Chaque Abbaye édictait son calendrier des travaux de la vigne, tout comme de nos jours les caves coopératives rythment la viticulture. Sauf que ceux qui travaillaient la vigne ne faisaient pas ce qu’ils voulaient.
Au 9ème siècle déjà, les travaux de la vigne sont bien ordonnés : dans les archives de l’abbaye de Wissembourg, Médard Barth va trouver les premiers écrits concernant la viticulture en Alsace. On y trouve les travaux suivants : les termes en latin sont les termes anciens, les autres ont été répertoriés plus tard.
Putatio = Schnitt = tailler
Fodere = Hacken = piocher
Courber
Vincire = Binden = Attacher (Au fil du temps pour attacher la vigne, on utilisait le saule, puis les lanières de cuir, et enfin le plastique, le raphia et le fer)
Heften (palisser ?) les plus grands plants
Fodere denuo = rühren = labourer
Erbrechen – ébourgeonner
Effeuiller
Vindemia = Weinlese = vendanger
Ôter des tuteurs
Recouvrir les pieds pour les protéger du froid hivernal…cette mesure n’apparait qu’une fois dans les écrits, à savoir soit les enfouir sous la terre soit les entourer de paille. Mais ailleurs, on précise que le vignoble alsacien n’a pas besoin de cette protection au contraire de celui du Wurttemberg…(p100)

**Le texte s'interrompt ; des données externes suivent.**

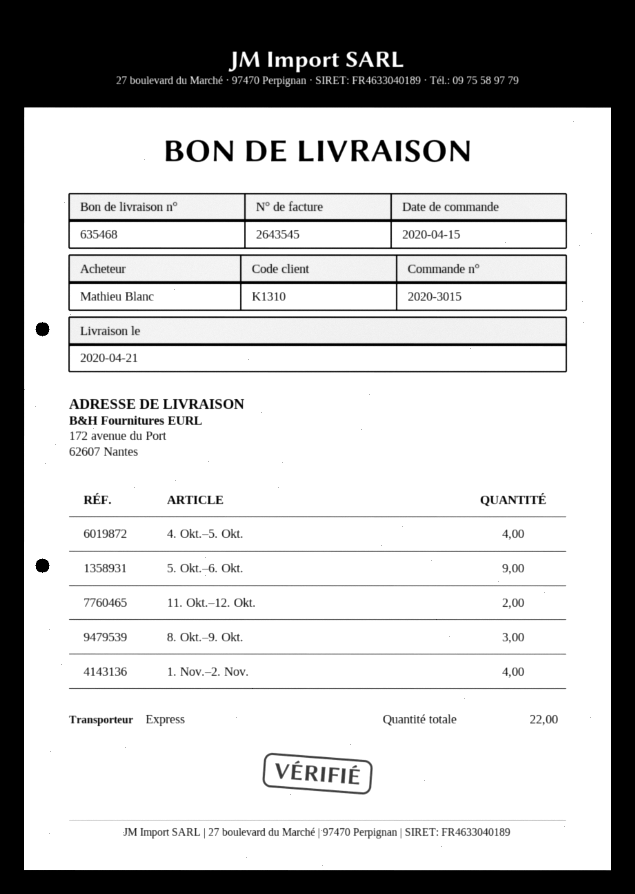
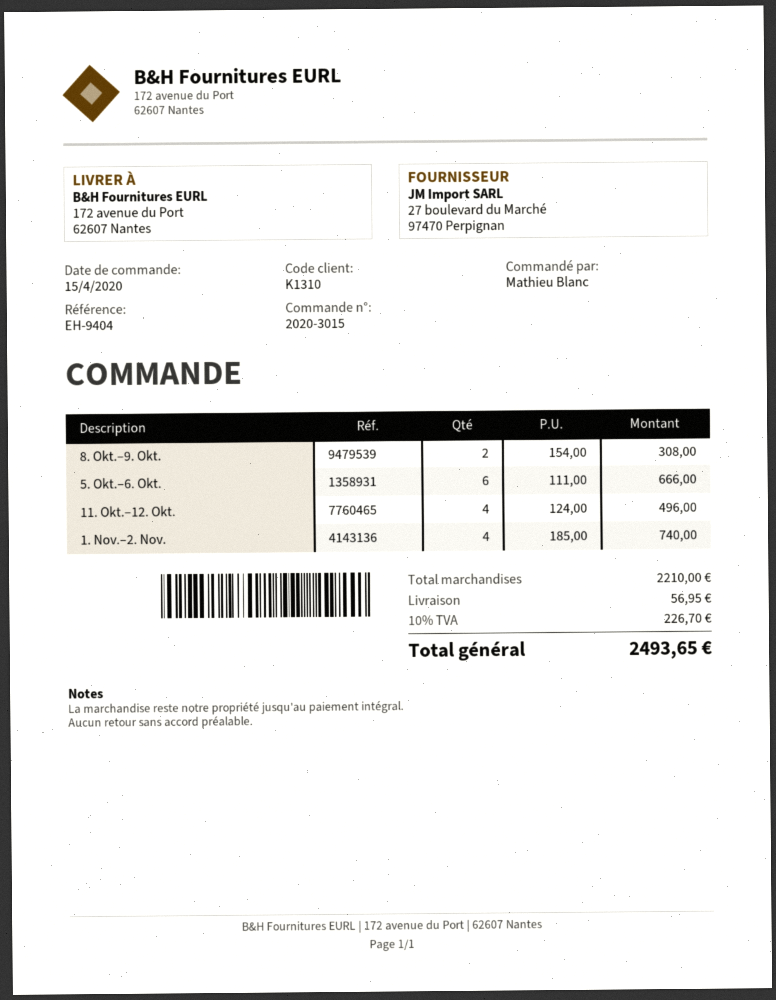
4. Okt.–5. Okt.: 4 -> none
5. Okt.–6. Okt.: 9 -> 6
11. Okt.–12. Okt.: 2 -> 4
8. Okt.–9. Okt.: 3 -> 2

La fertilisation on trouve dans les contrats de location de l’Eglise St Georges de Haguenau pour ses vignes à Ettendorf : Il s’agit de fertiliser le pied tous les 5 ans. La fertilisation doit se faire en rotation. A raison de 8 chariots de fumier par an, il fallait immédiatement recouvrir celui-ci afin que l’ammoniaque ne s’évapore pas.
L’abbaye de Muri en Suisse (les Suisses possédaient beaucoup de vigne en Alsace) qui possédait des vignes à Rouffach et Pfaffenheim, précise que :
« chaque exploitant doit épandre chaque année 7 charrettes de fumier sur ses parcelles, ensuite tailler et attacher, piocher la terre à deux reprises, replanter là où cela est nécessaire, clôturer et surveiller les parcelles, et fournir les tuteurs. Quand le raisin est mûr, il doit faire surveiller les parcelles à ses frais. Celui qui à Pâques n’a pas taillé et labouré sera frappé d’amende ainsi que si à la Saint Jean il n’aura pas piocher deux fois ni attaché ». Dis-donc, ça ne rigolait pas à cette époque ! Les écrits font la différence entre les parcelles clôturées et les autres, en gros les parcelles clôturées sont celles des vins à forte valeur ajoutée.
1354 : Selon les archives du Dinhoff de Sennheim (1354), qui appartenait à l’abbaye de Oelenberg, les travaux de la vigne commençaient lors de la Messe des Lumières (LichtMess). La saison devait se dérouler comme suit : Schneiden = tailler / Sticken = enfoncer les tuteurs / Binden = attacher , Volbanden = Biegen = Courber
Le prédicateur mystique Tauler (1290 – 1360) décrivit les travaux de la vigne : « Le viticulteur commence par tailler les anciens bois, car s’il ne faisait pas ainsi, il obtiendrait un méchant vin acide. Et pour tailler une méthode sage est de retenir son couteau, de bien observer ce qui doit être coupé avant de le faire, « Halte still das Messer, bis das du schauest, was du zu schneiden hast» . Ensuite on recourbe le bois du haut vers le bas, on l’attache à de solides pieux afin qu’il se tienne en hauteur. Ensuite on bute les pieds avant d’ôter les mauvaises herbes. Plus tard, quand le soleil a rendu le raisin fin, on ôte les feuilles afin que le soleil frappe les baies afin qu’ils soient fruités. »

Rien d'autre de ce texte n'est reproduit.